Eventually the story moves on, and volume 4 introduces another pair of young unmarried women: Laila and Leily, two tomboyish twins who live in a fishing village on the Aral Sea. (Their story is more comical than tragic, although hopefully they don't live long enough to see the Aral Sea dry up into a desert by wasteful Soviet-era agricultural practices in the late 20th century: today the sea is shrunk to a tiny fraction of its former size.) A Bride's Story develops into something of a travel narrative, going from place to place along the Silk Road, meeting new characters, watching their loves and losses, then moving on. Luckily, we never entirely lose touch with Amir and Karluk, even while we join Mori on an epic tour of Central Asia.

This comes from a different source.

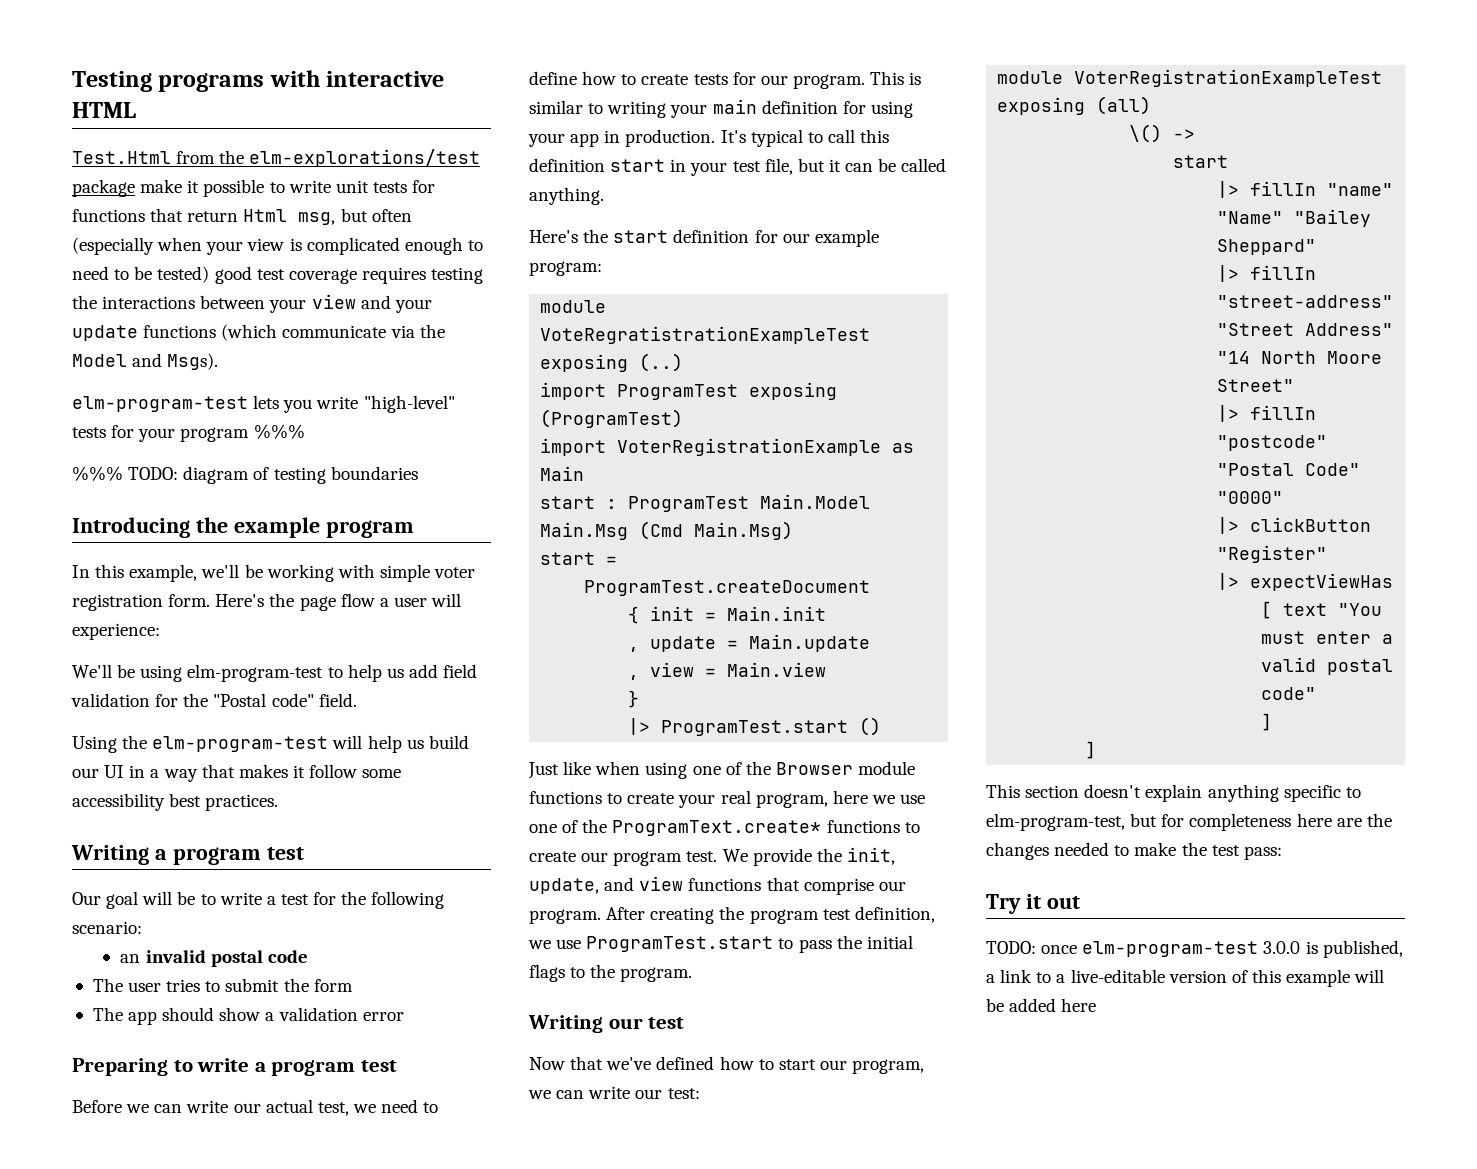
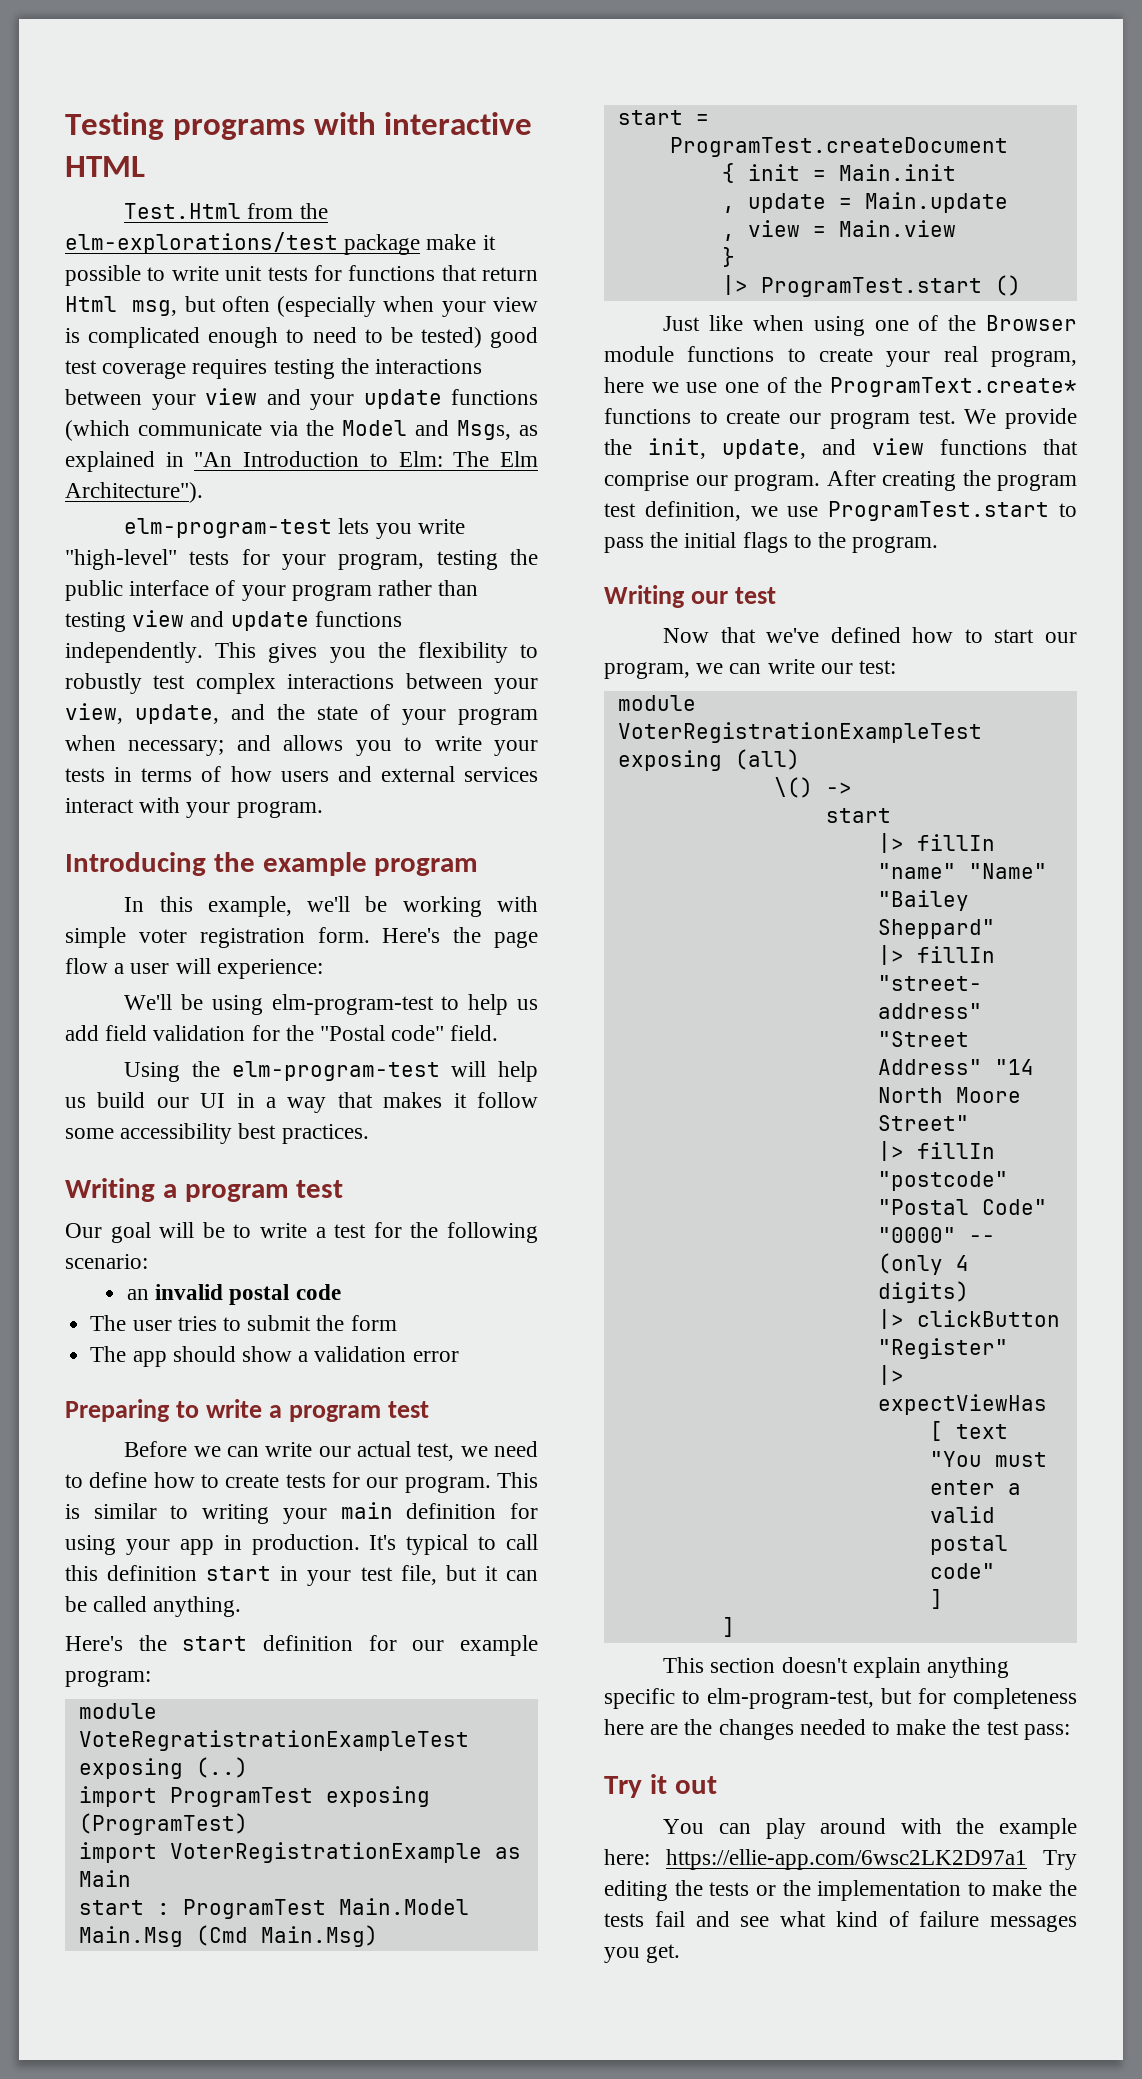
[167,353,219,370] Msgs). -> [457,420,538,440] [65,451,538,472] [65,482,203,503] Msgs, as explained in "An Introduction to Elm: The Elm Architecture").
[180,424,305,442] [72,466,418,484] program %%% // %%% TODO: diagram of testing boundaries -> [338,549,538,570] [65,580,479,601] [65,610,402,632] [65,642,538,663] [65,673,538,694] [65,703,538,725] [65,735,538,756] [65,766,538,782] [65,797,323,818] program, testing the public interface of your program rather than testing view and update functions independently. This gives you the flexibility to robustly test complex interactions between your view, update, and the state of your program when necessary; and allows you to write your tests in terms of how users and external services interact with your program.
(1284, 497) none -> [968,1235,995,1243] [877,1253,969,1275] [877,1281,969,1303] -- (only 4 digits)
[986,940,1403,958] [986,969,1385,987] [986,998,1097,1012] TODO: once elm-program-test 3.0.0 is published, a link to a live-editable version of this example will be added here -> [663,1818,1077,1839] [604,1849,1077,1870] [604,1880,1077,1901] [604,1911,1077,1932] [604,1944,681,1963] You can play around with the example here: https://ellie-app.com/6wsc2LK2D97a1 Try editing the tests or the implementation to make the tests fail and see what kind of failure messages you get.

I wonder if an American writer would have been able to write a story in this time and place as well as Mori does, or if an American would be burdened by cultural baggage: thoughts of the quagmire of modern-day Iraq and Afghanistan…a predisposition towards either mourning a "noble" way of life that today is lost, or criticizing and picking apart a "backwards" people.

Mori elegantly avoids both problems and takes a different path. The societies she depicts are certainly patriarchal, but not necessarily much more so than 19th-century Britain. (And of course, each village's customs are different; I wonder if we'll ever see a manga about the Mosuo people of Southwestern China, a matrilineal people who don't have permanent marriages, where men and women just temporarily shack up?) Husbands and brothers and fathers may be cruel or kind, but like the title says, these are women's stories: stories of womens' triumphs and tragedies and jobs. In one great sequence, two families get together to discuss a marriage contract, and while the men stare each other down, grumpily negotiating the bride price, the women of the two families take off their veils and eat and drink and laugh and have a great time in the next room. As characters, Mori's Amir has a lot in common with Mori's Emma; they're both female characters who have traditionally subservient female roles, but they transcend their roles by sheer Wonder Woman awesomeness that makes everyone respect them. This combination of feminism and traditionalism, this Superwoman/superwife/supermaid, obviously fascinates Mori, although perhaps it's something that could only convincingly exist in a exotic land, in a faraway time.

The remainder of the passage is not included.